There's a fair chance that you know damned well that it wasn't, I thought. Aloud, I said: "It was no accident."
"So there goes your evidence, eh?" Corazzini asked. "The pilot and Colonel Harrison, I mean."
"No. The nose and tail of the plane are still intact. I don't know what the reason could be—but I'm sure there's a damned good one. And you can put these bags away, Mr Corazzini. We're not, as you say, playing with children or amateurs."
There was silence while Corazzini returned the bags, then Joss looked at me quizzically.
"Well, that explains one thing at least."
"The messed-up explosives?" I remembered with chagrin how I had listened to the abnormally loud hissing out by the plane, but had ignored it. Someone who had known very clearly what he was doing had led a fuse into petrol lines or tanks or carburettors. "It certainly does."
"What's all this about explosives and fuses?" Senator Brewster demanded. It was the first word he had spoken since Jackstraw had scared the wits out of him, and even yet the colour wasn't all back in his face.
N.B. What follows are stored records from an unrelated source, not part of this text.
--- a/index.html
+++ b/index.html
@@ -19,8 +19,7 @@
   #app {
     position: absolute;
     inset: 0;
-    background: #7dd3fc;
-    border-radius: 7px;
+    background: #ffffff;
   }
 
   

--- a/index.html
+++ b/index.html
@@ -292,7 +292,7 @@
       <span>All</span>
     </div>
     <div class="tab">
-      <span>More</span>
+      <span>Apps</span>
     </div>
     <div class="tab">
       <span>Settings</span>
"Somebody stole the fuses to set fire to the plane. For all I know it may have been you." I held up my hand to still his outraged spluttering and went on wearily: "It may equally well have been one of the other seven of you. I don't know. All I know is that the person or persons responsible for the murders were responsible for the theft of the fuses. And for the smashing of the radio valves. And for the theft of the condensers."
"And for the theft of the sugar," Joss put in. "Though heaven only knows why they should want to steal that."
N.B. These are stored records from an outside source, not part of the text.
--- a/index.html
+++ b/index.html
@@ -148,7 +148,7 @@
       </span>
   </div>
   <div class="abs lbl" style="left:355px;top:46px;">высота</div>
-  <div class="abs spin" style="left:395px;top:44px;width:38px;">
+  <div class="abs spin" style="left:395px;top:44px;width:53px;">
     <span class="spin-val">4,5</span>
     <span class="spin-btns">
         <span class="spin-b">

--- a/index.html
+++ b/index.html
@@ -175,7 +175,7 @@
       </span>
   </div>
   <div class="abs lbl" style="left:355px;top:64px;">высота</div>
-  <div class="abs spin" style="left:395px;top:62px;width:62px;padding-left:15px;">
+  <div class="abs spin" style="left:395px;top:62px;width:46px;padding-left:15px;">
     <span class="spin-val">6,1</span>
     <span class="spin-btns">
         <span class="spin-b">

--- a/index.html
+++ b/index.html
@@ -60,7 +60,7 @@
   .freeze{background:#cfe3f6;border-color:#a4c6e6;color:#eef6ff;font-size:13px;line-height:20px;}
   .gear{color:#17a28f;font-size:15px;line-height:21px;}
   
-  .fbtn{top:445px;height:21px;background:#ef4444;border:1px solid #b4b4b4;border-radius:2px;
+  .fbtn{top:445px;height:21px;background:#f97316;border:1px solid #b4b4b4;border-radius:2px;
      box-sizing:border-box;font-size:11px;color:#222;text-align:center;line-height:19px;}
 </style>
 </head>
"Sugar!" I exclaimed, and then the question died in my throat. I happened to be looking straight at the little Jew, Theodore Mahler, and the nervous start he gave, the quick flicker of his eyes in Joss's direction, was unmistakable. I knew I couldn't have imagined it. But I looked away quickly, before he could see my face.
"Our last bag," Joss explained. "Maybe thirty pounds. It's gone. I found what little was left of it—just a handful lying on the floor of the tunnel—mixed up with the smashed valves."
I shook my head and said nothing. The reason for this last theft I couldn't even begin to imagine.
Supper that night was a sketchy affair—soup, coffee and a couple of biscuits each as the only solids. The soup was thin, the biscuits no more than a bite and the coffee, for me at any rate, all but undrinkable without sugar.
And the meal was as silent as it was miserable, conversation being limited to what was absolutely necessary. Time and again I would see someone turn to his neighbour and make to say something, then his lips would clamp tightly shut, the expression drain out of his face as he turned away without a word: with almost everyone thinking that his or her neighbour might be a murderer, or, what was almost as bad, that his or her neighbour might be thinking that he was a murderer, the meal was by all odds the most awkward and uncomfortable that I'd ever had. Or, that is, the first part of it was: but by and by I came to the conclusion that I'd a great deal more to worry about than the niceties of social intercourse.
After the meal I rose, pulled on parka and gloves, picked up the searchlight; told Jackstraw and Joss to come with me and headed for the trap-door. Zagero's voice stopped me.
"Where you goin', Doc?"
"That's no concern of yours. Well, Mrs Dansby-Gregg?"